Is there any hope that some type of counseling or behaviour changes
will make her attracted to me?  Is this a "chemical" process that is
unchangable?  If there is hope, what type of counseling or treatment
options would be recommended?
Doug Anderson - 16 Apr 2007 20:57 GMT
On Apr 16, 10:37 am, rfam...@gmail.com wrote:
> My wife of 5 years has told me that she is not sexually attracted to
> me.  Based on our sex life that has been horrible since 4 months after
[quoted text clipped - 6 lines]
> Is there any hope that some type of counseling or behaviour changes
> will make her attracted to me?  

Maybe, sort of.  If she has _never_ been attracted to you, then it is
hard to see that changing.

On the other hand, other partt of your relationship could be killing
any sexual desire she might be feeling for you.  It is certainly worth
exploring that possibility.    Another thing which would be worth
exploring is why you made the choice to marry someone with whom you
had a horrible sex life.

> Is this a "chemical" process that is
> unchangable?

No.

> If there is hope, what type of counseling or treatment
> options would be recommended?

I think one thing a good marriage counselor should be able to help you
answer is "was she once attracted to you, and did this change?  And if
so, why?"  Based on the answer to that, it is possible thatt a
counselor can find a way to help you two move forward.
lifeinamirror@gmail.com - 17 Apr 2007 18:33 GMT
> On Apr 16, 10:37 am, rfam...@gmail.com wrote:
>
[quoted text clipped - 30 lines]
> so, why?"  Based on the answer to that, it is possible thatt a
> counselor can find a way to help you two move forward.

I think that some people marry someone they don't have a sexual
attraction to because of religious teachings and committments.  And
so, because of beliefs feel that they need to marry the first person
that comes along.

Just a thought.
Caitriona Mac Fhiodhbhuidhe - 17 Apr 2007 01:17 GMT
On Apr 16, 12:37 pm, rfam...@gmail.com wrote:
> My wife of 5 years has told me that she is not sexually attracted to
> me.  Based on our sex life that has been horrible since 4 months after
[quoted text clipped - 8 lines]
> unchangable?  If there is hope, what type of counseling or treatment
> options would be recommended?

In addition to the possibilities Doug mentioned, there is also the
possibility that she has an issue with sex, or with a committed
relationship, or some other underlying issue.  There could possibly be
something about you that bothers her that she's not looked fully at
herself or that she's tried to "sweep under the rug" because she cares
for you and the relationship is otherwise good.  It could be something
as simple as a certain behavior remind sher of someone she had a major
problem with in the past.  Anything like that can cause a reduction in
attraction.

None of us here can determine what the reason is.  It is possible for
counseling to help work through the things Doug mentioned, the things
I mentioned, or any other number of issues.  If you look into
Christian counseling, as opposed to secular, perhaps you could look
for someone who is familiar with Dr.

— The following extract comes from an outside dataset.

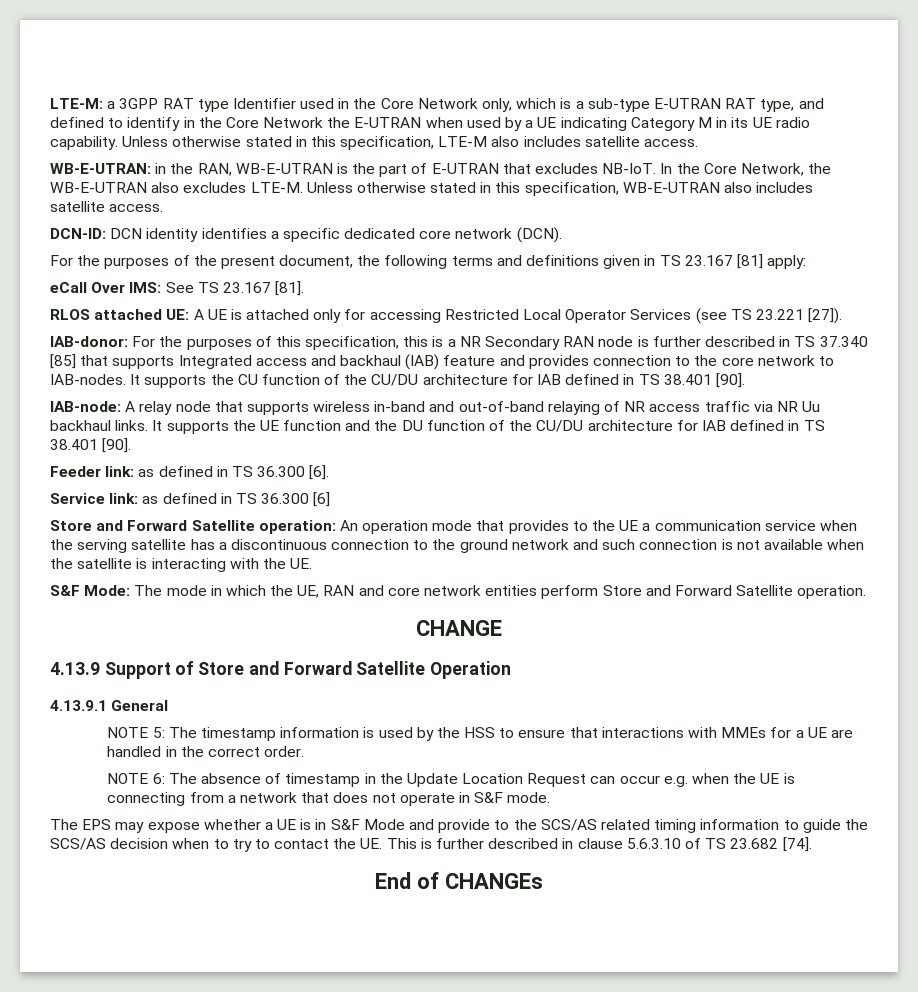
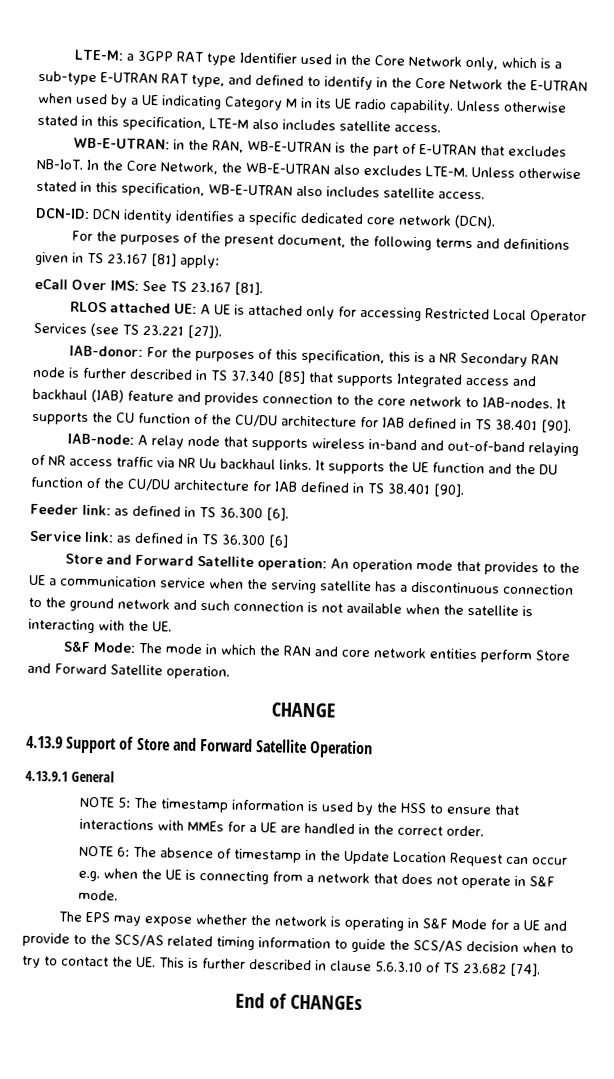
- S&F Mode: The mode in which the UE, RAN and core network entities perform Store and Forward Satellite operation.
+ S&F Mode: The mode in which the RAN and core network entities perform Store and Forward Satellite operation.
- The EPS may expose whether a UE is in S&F Mode and provide to the SCS/AS related timing information to guide the SCS/AS decision when to try to contact the UE. This is further described in clause 5.6.3.10 of TS 23.682 [74].
+ The EPS may expose whether the network is operating in S&F Mode for a UE and provide to the SCS/AS related timing information to guide the SCS/AS decision when to try to contact the UE. This is further described in clause 5.6.3.10 of TS 23.682 [74].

Ed Wheat's writings.  I've found
his books helpful.

Kitten
Luci - 23 Apr 2007 20:39 GMT
On Apr 16, 6:17 pm, "Caitriona Mac Fhiodhbhuidhe"
<st_brigids_gate_f...@yahoo.com> wrote:
> On Apr 16, 12:37 pm, rfam...@gmail.com wrote:
>
[quoted text clipped - 29 lines]
>
> Kitten

Dr Ed Wheat.  He was a good guy.
Atalanta, O.G. - 17 Apr 2007 02:15 GMT
On Apr 16, 10:37 am, rfam...@gmail.com wrote:
> My wife of 5 years has told me that she is not sexually attracted to
> me.  Based on our sex life that has been horrible since 4 months after
> we first started dating, this has been the case since we met.

I'm going to try and get you jumpstarted so you don't spend more time
than necessary trying to move into these issues with the marriage
counselor.

Why was it so horrible?  There have to be some reasons known to both
of you.  Does she ever climax?  I'm assuming you do.  Does she know
what an orgasm is?  Was she sexually active with others before she met
you?

 Our
> lack of sex life has caused us to have serious doubts about our
> marriage, even though most of other components of our marriage are
> decent.  We have decided to go to a marriage counselor together to
> work on this.  However, neither of us is optimistic about this.

So, did you stop having sex at some point?  When?  Or did you stop
before you got married?  It's very unclear.  Has your wife enjoyed sex
with anyone at all?

> Is there any hope that some type of counseling or behaviour changes
> will make her attracted to me?  Is this a "chemical" process that is
> unchangable?  If there is hope, what type of counseling or treatment
> options would be recommended?

These are complex questions.  If your wife has never been sexually
attracted to anyone, that's different than if you are one of the few
exceptions to her otherwise healthy sex life.  Obviously, the two of
you need to be able to talk about this subject openly - and it's a
difficult topic.  A marriage counselor might eventually send you to a
good sex counselor if that's really the problem.

Ask your wife about her earlier sexual fantasies - who she had little
crushes on during adolescence, don't pry too much.  She sounds as if
she might be a victim of sexual abuse.  Have you asked?  If she has
never experienced much of a sex drive, that's a rather different
biochemical situation than if she has.

You might want to check out the Sex Starved Marriage forum over at
www.divorcebusting.com (I think that's the title of the site).  It's
very good at helping people diagnose what might be going on.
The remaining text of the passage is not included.